Prompt: What you return must be exactly the lines running from the one with "shipping method: express -> UPS" to the end of the data below, inclusive, and nothing more.

Records to use:

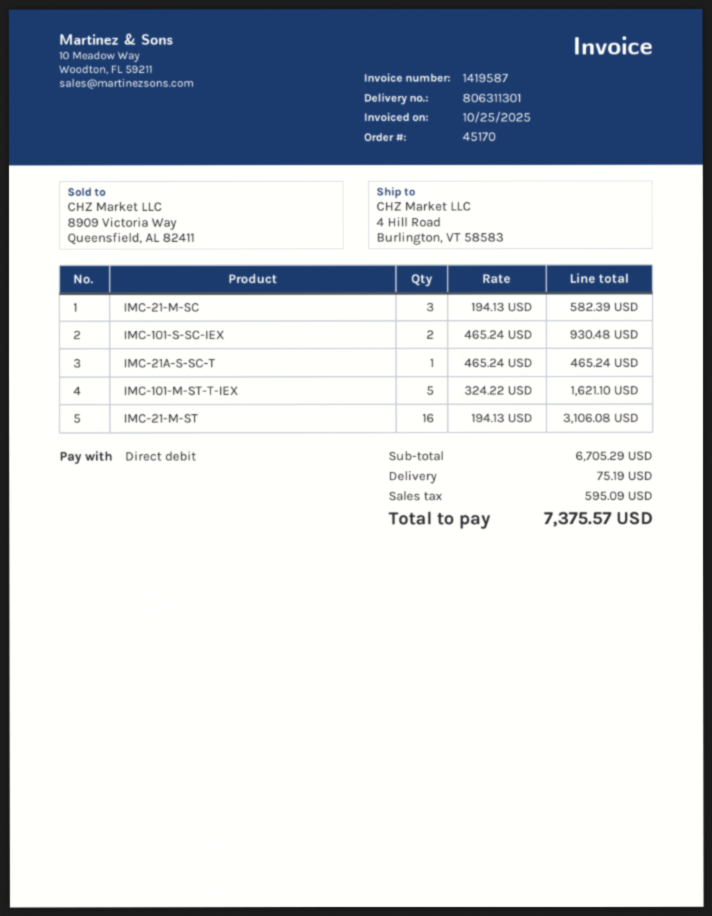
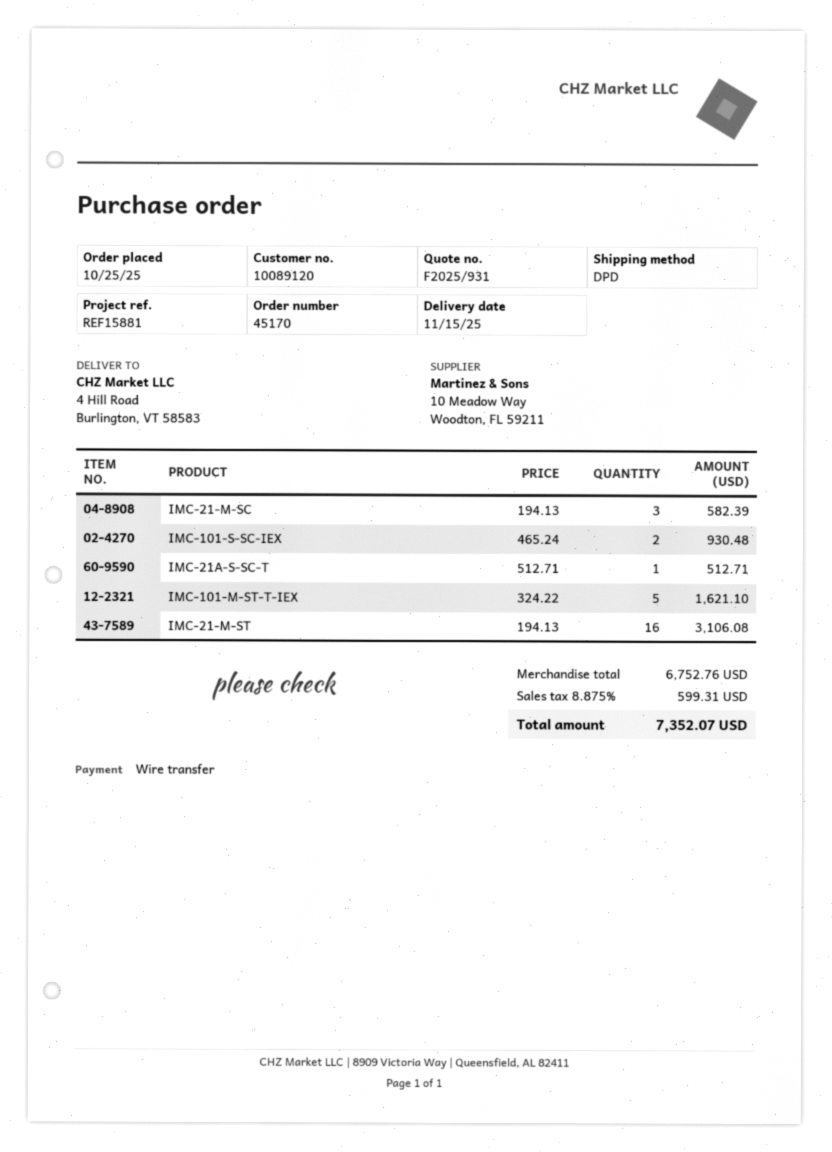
payment method: direct debit -> bank transfer
IMC-21A-S-SC-T: 1 x 465.24 = 465.24 -> 1 x 512.71 = 512.71
subtotal: 6705.29 -> 6752.76
shipping: 75.19 -> none
tax: 595.09 -> 599.31
total: 7375.57 -> 7352.07

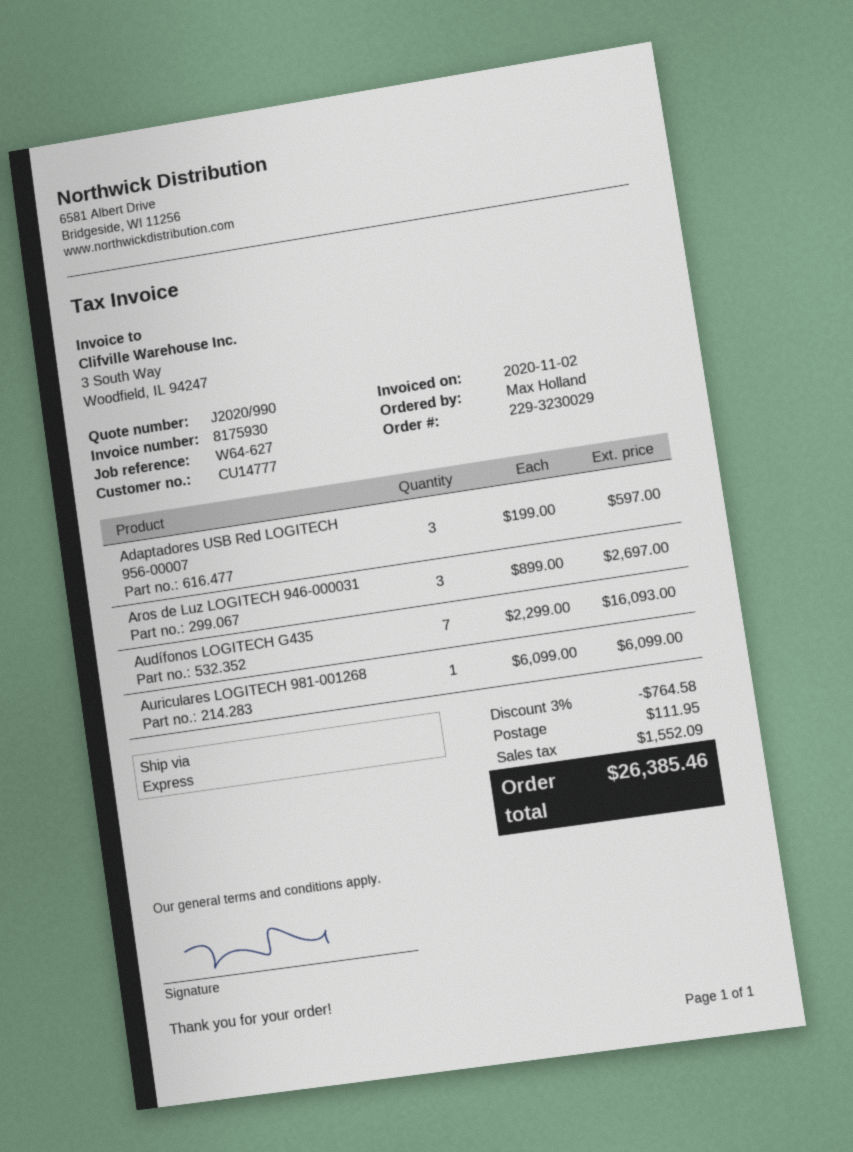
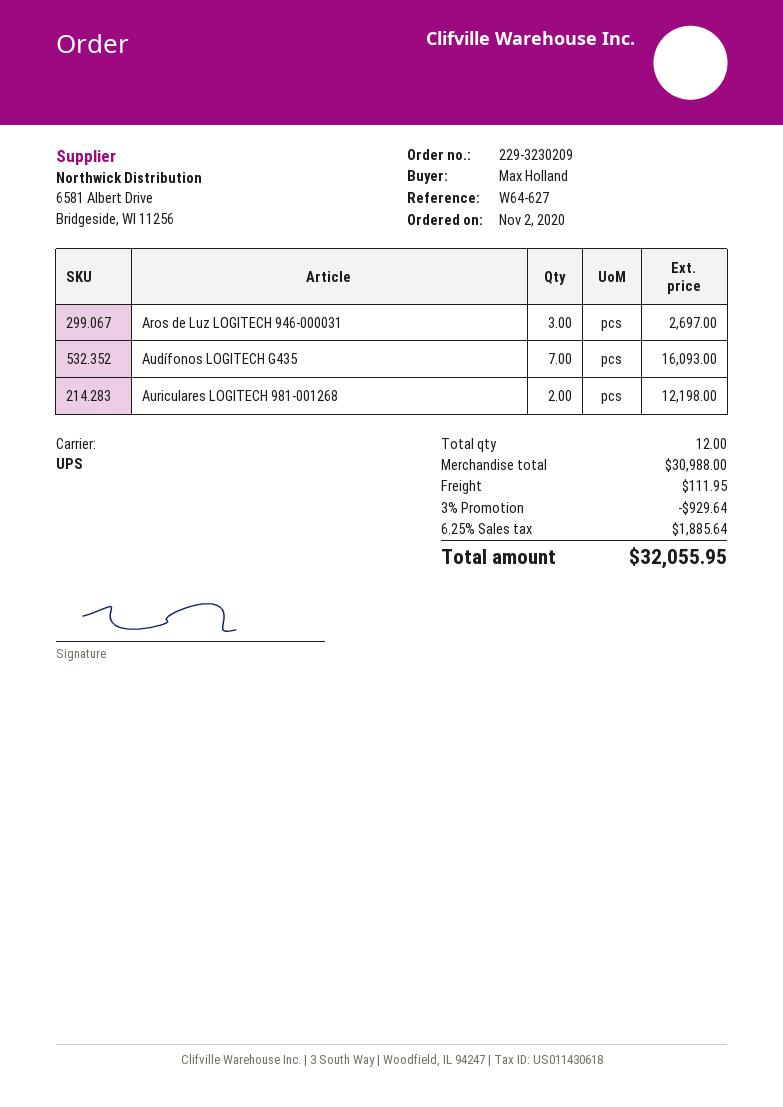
order number: 229-3230029 -> 229-3230209
shipping method: express -> UPS
Adaptadores USB Red LOGITECH 956-00007: 3 for 597.00 -> none
Auriculares LOGITECH 981-001268: 1 for 6099.00 -> 2 for 12198.00
discount: 3% = 764.58 -> 3% = 929.64
tax: 1552.09 -> 1885.64
total: 26385.46 -> 32055.95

The answer:
shipping method: express -> UPS
Adaptadores USB Red LOGITECH 956-00007: 3 for 597.00 -> none
Auriculares LOGITECH 981-001268: 1 for 6099.00 -> 2 for 12198.00
discount: 3% = 764.58 -> 3% = 929.64
tax: 1552.09 -> 1885.64
total: 26385.46 -> 32055.95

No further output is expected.